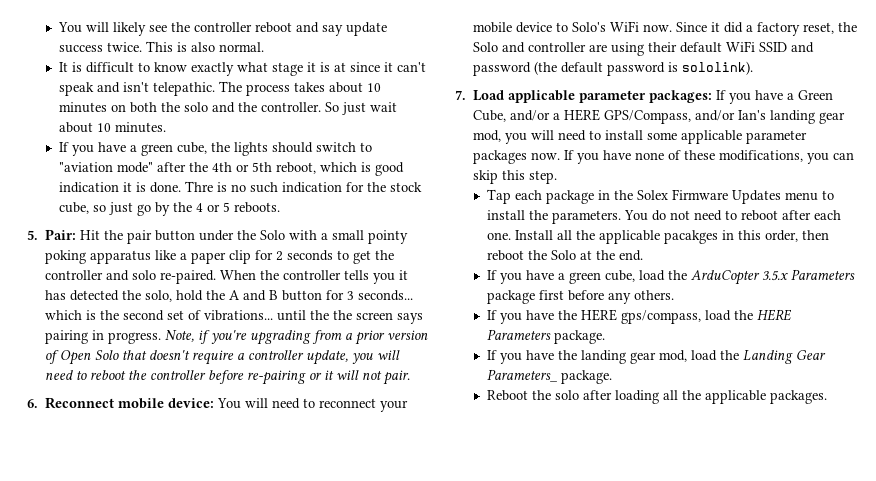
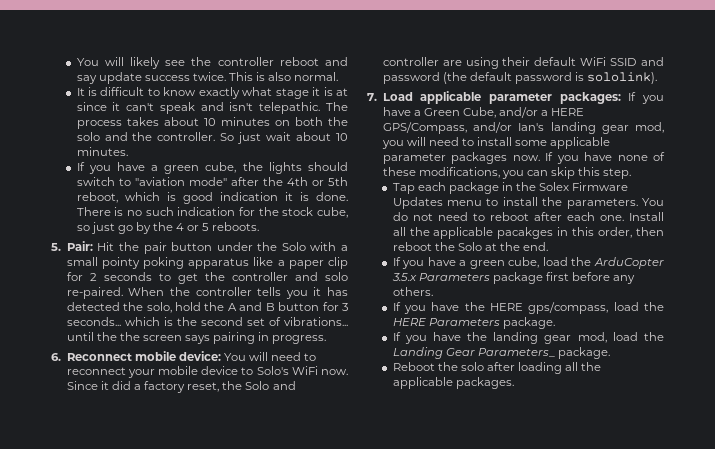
[185,181,214,192] Thre -> [76,207,111,216] There
[165,330,429,345] [45,350,401,365] [45,370,411,385] Note, if you're upgrading from a prior version of Open Solo that doesn't require a controller update, you will need to reboot the controller before re-pairing or it will not pair. -> (327, 339) none

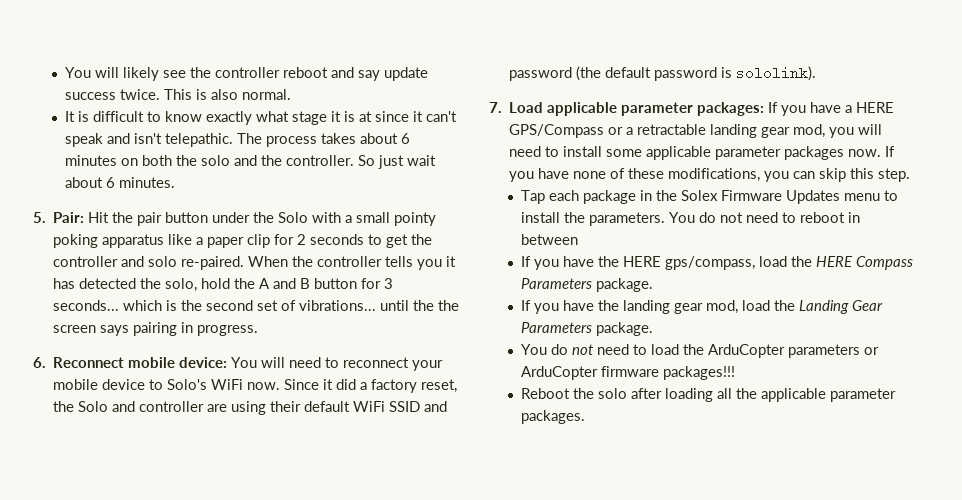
[203,118,216,126] 10 -> [401,133,411,144] 6
[335,133,348,141] 10 -> [106,177,116,188] 6
[76,162,348,174] [76,177,348,186] [76,192,348,204] [76,207,348,218] [76,222,260,234] // If you have a green cube, the lights should switch to "aviation mode" after the 4th or 5th reboot, which is good indication it is done. There is no such indication for the stock cube, so just go by the 4 or 5 reboots. -> (176, 182) none
[423,107,585,118] [382,122,545,134] Green Cube, and/or a HERE GPS/Compass, and/or Ian's -> [856,102,895,113] [509,124,707,138] HERE GPS/Compass or a retractable
[533,212,664,221] [392,227,664,239] [392,242,549,251] [392,257,664,269] [391,272,636,284] [392,287,433,296] after each one. Install all the applicable pacakges in this order, then reboot the Solo at the end. // If you have a green cube, load the ArduCopter 3.5.x Parameters package first before any others. -> [848,212,861,223] [521,234,579,245] in between
(426, 322) none -> [856,256,914,270] Compass
[477,347,610,359] Parameters_ package. -> [521,322,654,336] [521,344,880,358] [521,366,736,380] Parameters package. // You do not need to load the ArduCopter parameters or ArduCopter firmware packages!!!
(453, 383) none -> [830,388,897,402] parameter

------------

• Assignment: Except for the pictures, print the data above exactly.

• Task response:
[185,181,214,192] Thre -> [76,207,111,216] There
[165,330,429,345] [45,350,401,365] [45,370,411,385] Note, if you're upgrading from a prior version of Open Solo that doesn't require a controller update, you will need to reboot the controller before re-pairing or it will not pair. -> (327, 339) none

[203,118,216,126] 10 -> [401,133,411,144] 6
[335,133,348,141] 10 -> [106,177,116,188] 6
[76,162,348,174] [76,177,348,186] [76,192,348,204] [76,207,348,218] [76,222,260,234] // If you have a green cube, the lights should switch to "aviation mode" after the 4th or 5th reboot, which is good indication it is done. There is no such indication for the stock cube, so just go by the 4 or 5 reboots. -> (176, 182) none
[423,107,585,118] [382,122,545,134] Green Cube, and/or a HERE GPS/Compass, and/or Ian's -> [856,102,895,113] [509,124,707,138] HERE GPS/Compass or a retractable
[533,212,664,221] [392,227,664,239] [392,242,549,251] [392,257,664,269] [391,272,636,284] [392,287,433,296] after each one. Install all the applicable pacakges in this order, then reboot the Solo at the end. // If you have a green cube, load the ArduCopter 3.5.x Parameters package first before any others. -> [848,212,861,223] [521,234,579,245] in between
(426, 322) none -> [856,256,914,270] Compass
[477,347,610,359] Parameters_ package. -> [521,322,654,336] [521,344,880,358] [521,366,736,380] Parameters package. // You do not need to load the ArduCopter parameters or ArduCopter firmware packages!!!
(453, 383) none -> [830,388,897,402] parameter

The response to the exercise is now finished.